Dessa maneira, além de expandir o pool de busca para outros “arquétipos”, é fundamental também vasculhar outras regiões, como diferentes mercados latino-americanos e mercados mais maduros como o dos Estados Unidos. Uma rede forte de contatos e expertise em distintas localidades pode ser fundamental para o sucesso dessa busca.
- Abrangência, profundidade e cuidado na avaliação de competências – É preciso ainda avaliar que a expertise técnica deixou de ser o aspecto principal para a contratação, ainda que continue importante, particularmente para as scale-ups em estágio mais inicial.
Outras competências têm se tonado cada vez mais relevantes, como o “viés de ação” para tomar decisões de forma rápida e pragmática para o ambiente de alto crescimento, com uma leitura “bifocal” do negócio — equilibrando a visão estratégica de longo prazo da empresa/mercado com a capacidade de rapidamente mergulhar no detalhe da execução.
Os líderes em tecnologia têm se transformado em verdadeiros catalisadores de inovação dentro das scale-ups e corporações e, muitas vezes, são responsáveis por destravar a capacidade da organização de alcançar os resultados almejados.
Adicionalmente, as “soft skills” já se tornaram fundamentais no momento de escolha de novos gestores em tecnologia — demandando forte capacidade de liderança e desenvolvimento dos talentos, fundamentais na atração e retenção do time de tecnologia. É importante ainda mapear e avaliar elementos como senso de dono, resiliência e “fome” por conquistas, paixão pelo cliente e a humildade e curiosidade para encarar os desafios e novas situações.

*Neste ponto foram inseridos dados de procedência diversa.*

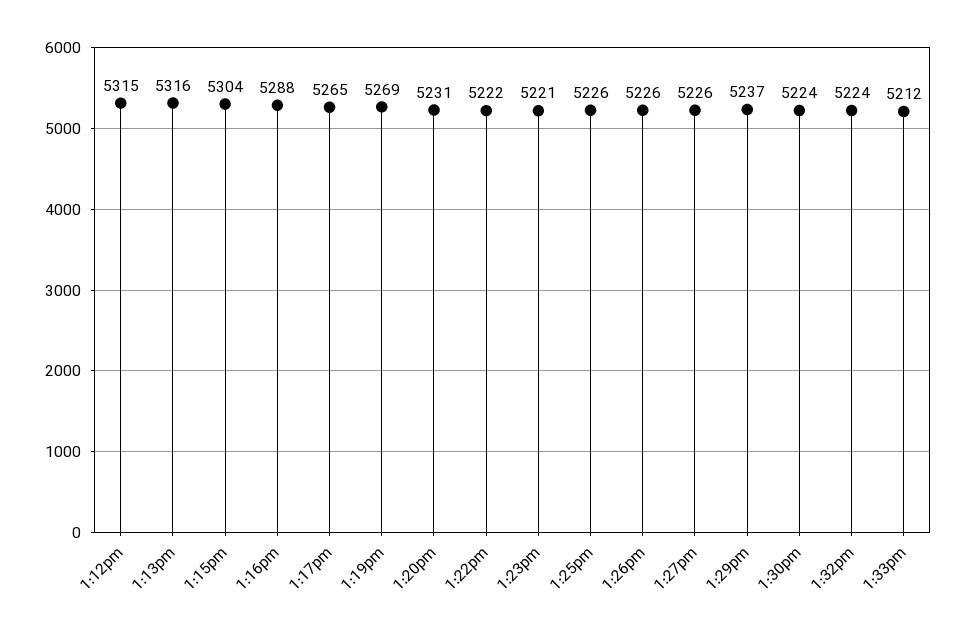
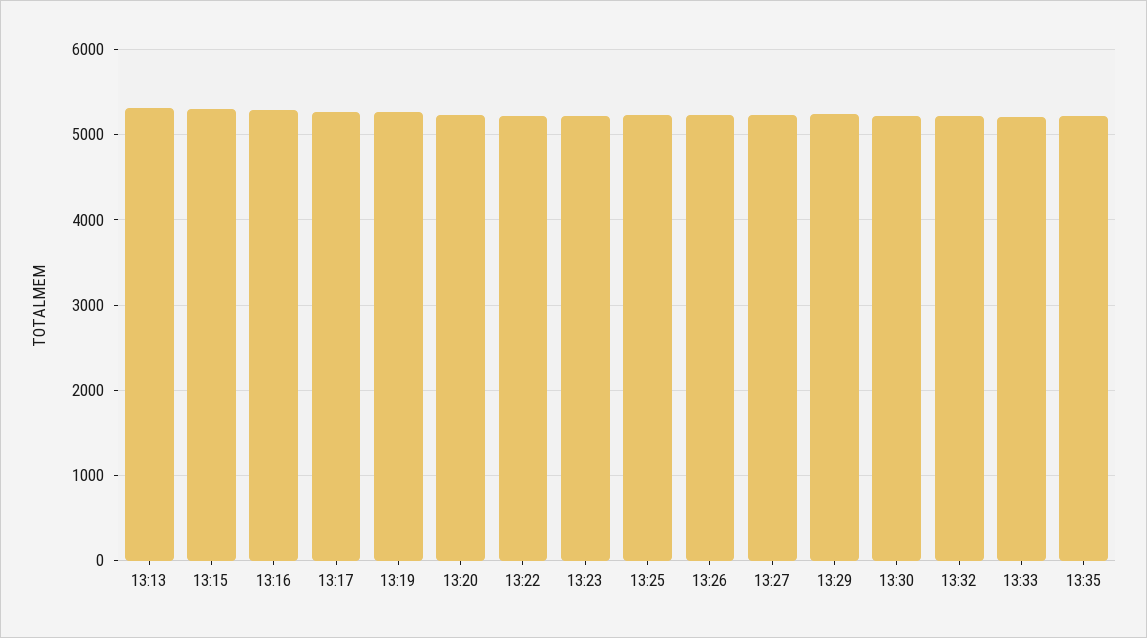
1:12pm: 5315 -> none
13:35: none -> 5200

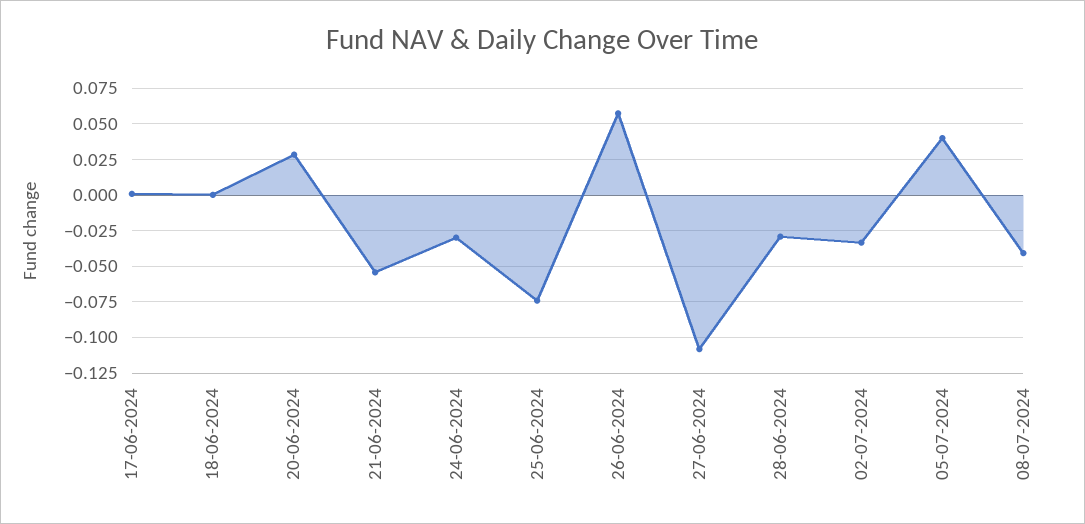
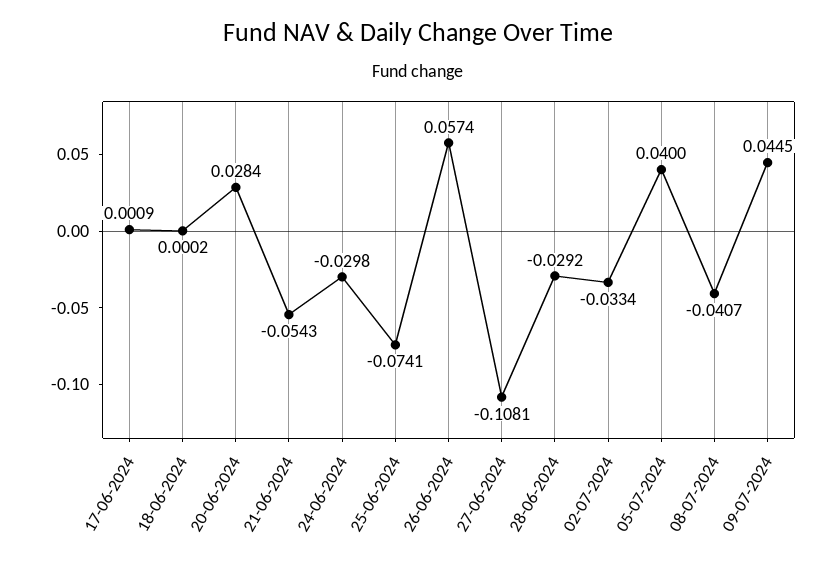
09-07-2024: none -> 0.0445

Diante dos tantos fatores que influenciam o recrutamento de C-levels em tecnologia, a busca por uma nova liderança deve ser feita com muito planejamento, profundidade e paciência para assegurar o melhor “match” possível entre o momento da empresa e o perfil profissional para ocupar uma vaga.
Buscas deste tipo têm levado mais tempo do que outras, e as organizações precisam estar preparadas e comprometidas com o processo. Essa é a maneira mais estratégica e inteligente de enfrentar a escassez de talentos dessa área no mercado.
(*) – Graduado em Engenharia Química pela Unicamp, com MBA pela Kellogg School of Management, é consultor em Digital da Egon Zehnder (www.egonzehnder.com).